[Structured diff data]
◇ ◇ ◇ ◇ ◇
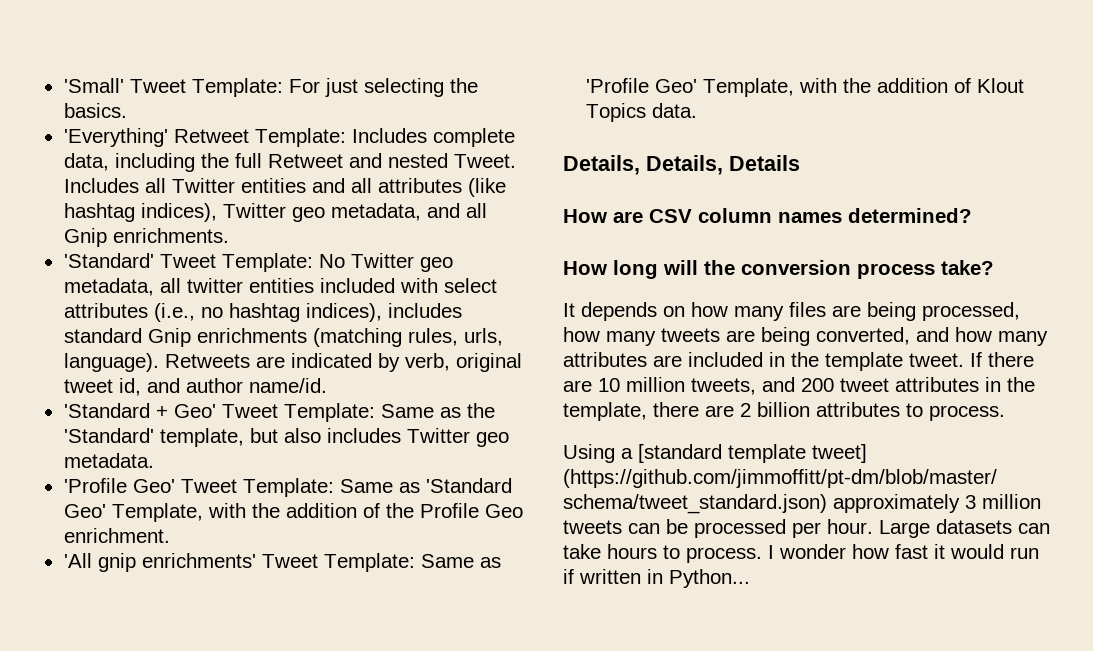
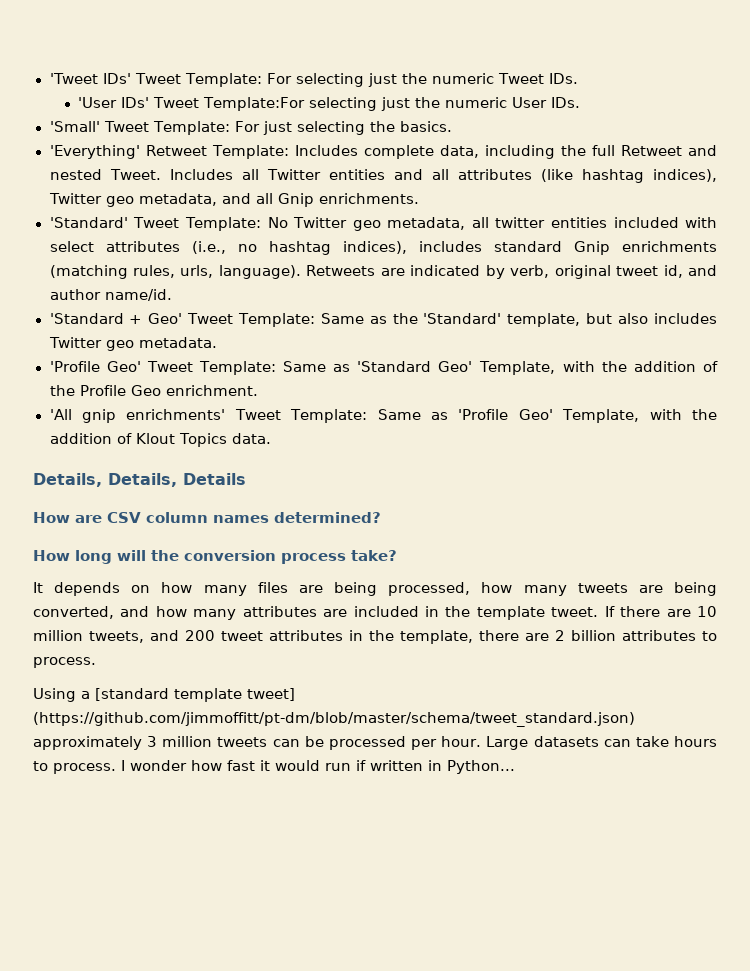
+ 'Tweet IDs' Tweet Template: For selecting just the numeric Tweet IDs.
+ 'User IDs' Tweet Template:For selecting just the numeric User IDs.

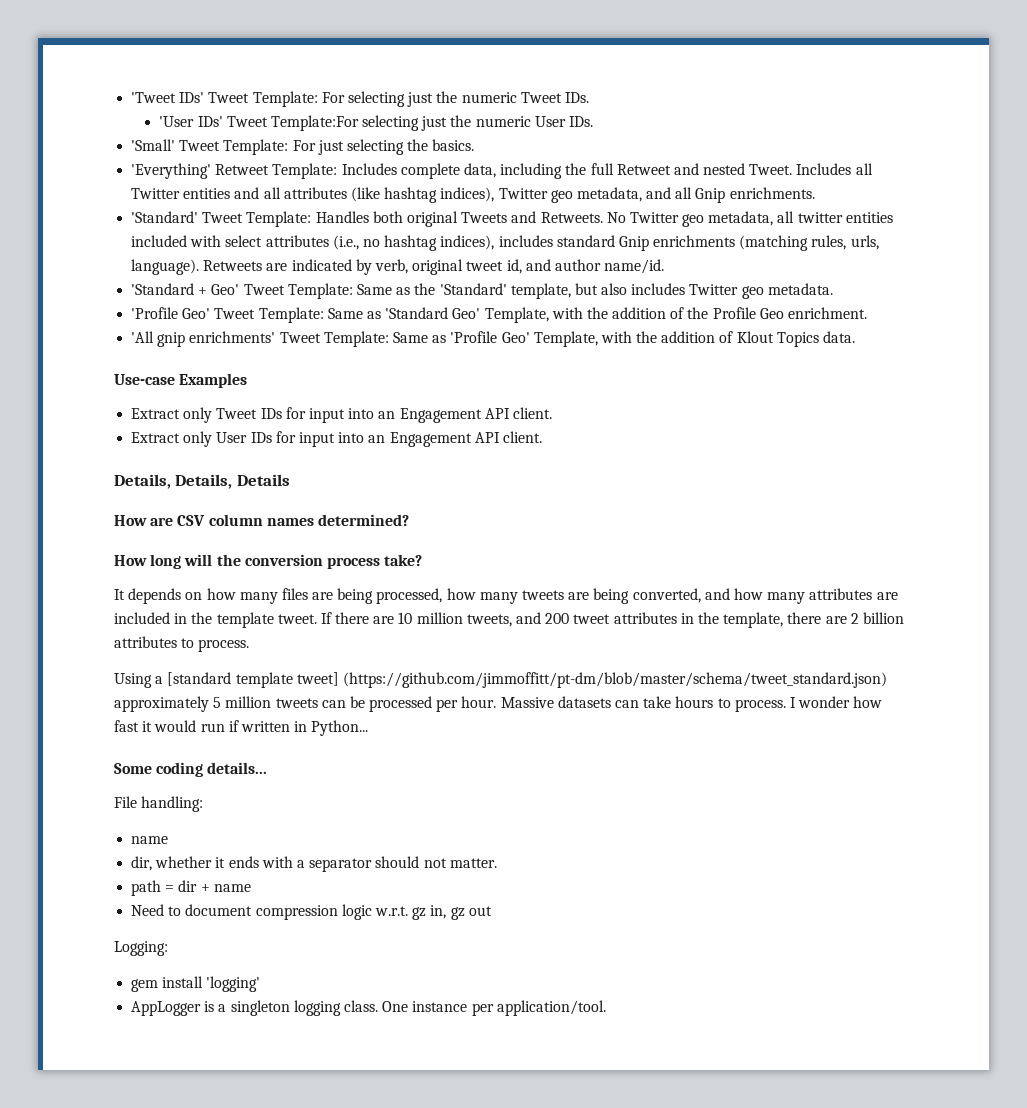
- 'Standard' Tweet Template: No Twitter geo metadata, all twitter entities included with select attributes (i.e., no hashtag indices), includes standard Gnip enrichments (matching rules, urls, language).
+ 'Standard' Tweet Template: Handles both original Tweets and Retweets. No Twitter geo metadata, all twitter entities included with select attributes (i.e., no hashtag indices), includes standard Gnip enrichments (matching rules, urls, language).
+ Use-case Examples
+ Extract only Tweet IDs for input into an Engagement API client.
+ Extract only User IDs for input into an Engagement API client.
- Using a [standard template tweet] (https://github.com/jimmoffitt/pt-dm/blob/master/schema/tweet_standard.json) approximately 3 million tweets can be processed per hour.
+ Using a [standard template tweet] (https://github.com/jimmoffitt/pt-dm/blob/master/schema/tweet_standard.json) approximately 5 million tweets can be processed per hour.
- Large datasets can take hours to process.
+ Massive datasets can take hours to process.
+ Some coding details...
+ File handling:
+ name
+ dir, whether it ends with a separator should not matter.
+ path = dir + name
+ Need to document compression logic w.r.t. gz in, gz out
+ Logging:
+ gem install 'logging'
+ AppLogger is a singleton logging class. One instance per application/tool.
◇ ◇ ◇ ◇ ◇
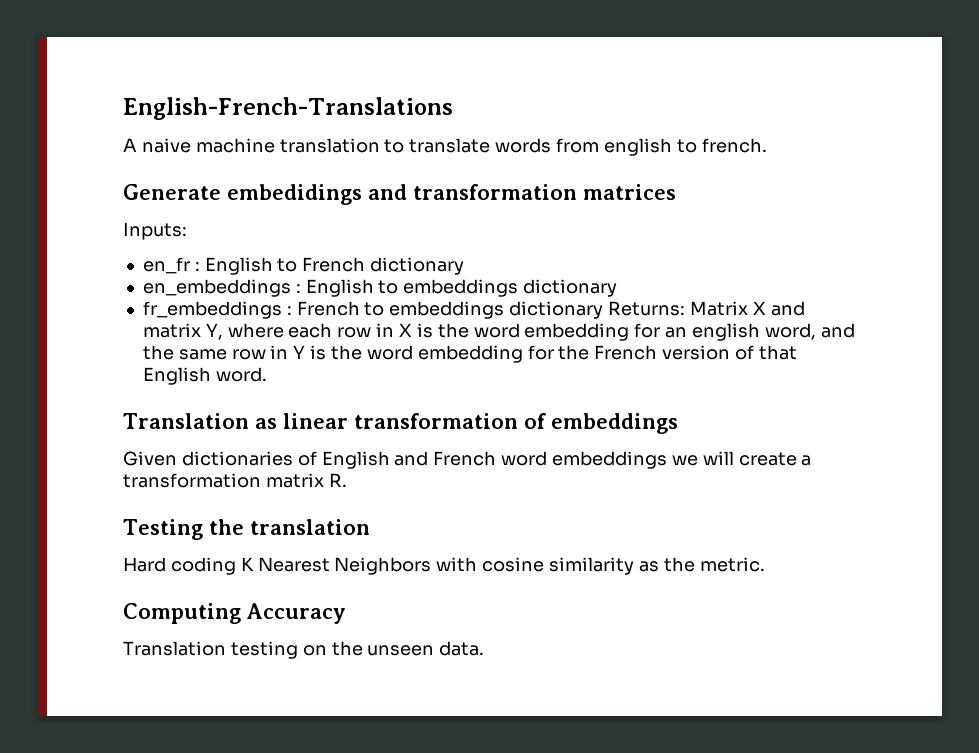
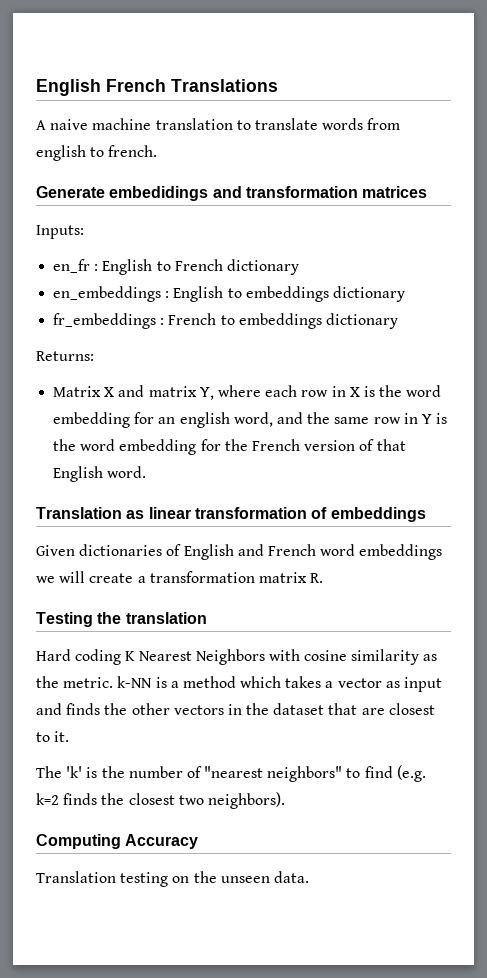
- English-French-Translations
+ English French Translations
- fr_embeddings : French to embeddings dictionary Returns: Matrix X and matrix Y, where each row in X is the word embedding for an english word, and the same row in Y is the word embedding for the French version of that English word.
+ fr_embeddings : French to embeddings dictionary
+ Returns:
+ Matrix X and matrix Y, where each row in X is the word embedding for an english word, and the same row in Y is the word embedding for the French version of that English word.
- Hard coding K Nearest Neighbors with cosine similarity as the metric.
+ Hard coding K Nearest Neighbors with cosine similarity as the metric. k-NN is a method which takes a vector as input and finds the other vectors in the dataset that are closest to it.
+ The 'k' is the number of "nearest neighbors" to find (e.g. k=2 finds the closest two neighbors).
◇ ◇ ◇ ◇ ◇
__Exercise__:
Please set down, exactly and with no pictures, the lines in the entries above starting at the one holding "numeric Tweet IDs." and ending at the one holding "- 'Standard' Tweet", ends included.

__Worked solution__:
+ 'Tweet IDs' Tweet Template: For selecting just the numeric Tweet IDs.
+ 'User IDs' Tweet Template:For selecting just the numeric User IDs.

- 'Standard' Tweet Template: No Twitter geo metadata, all twitter entities included with select attributes (i.e., no hashtag indices), includes standard Gnip enrichments (matching rules, urls, language).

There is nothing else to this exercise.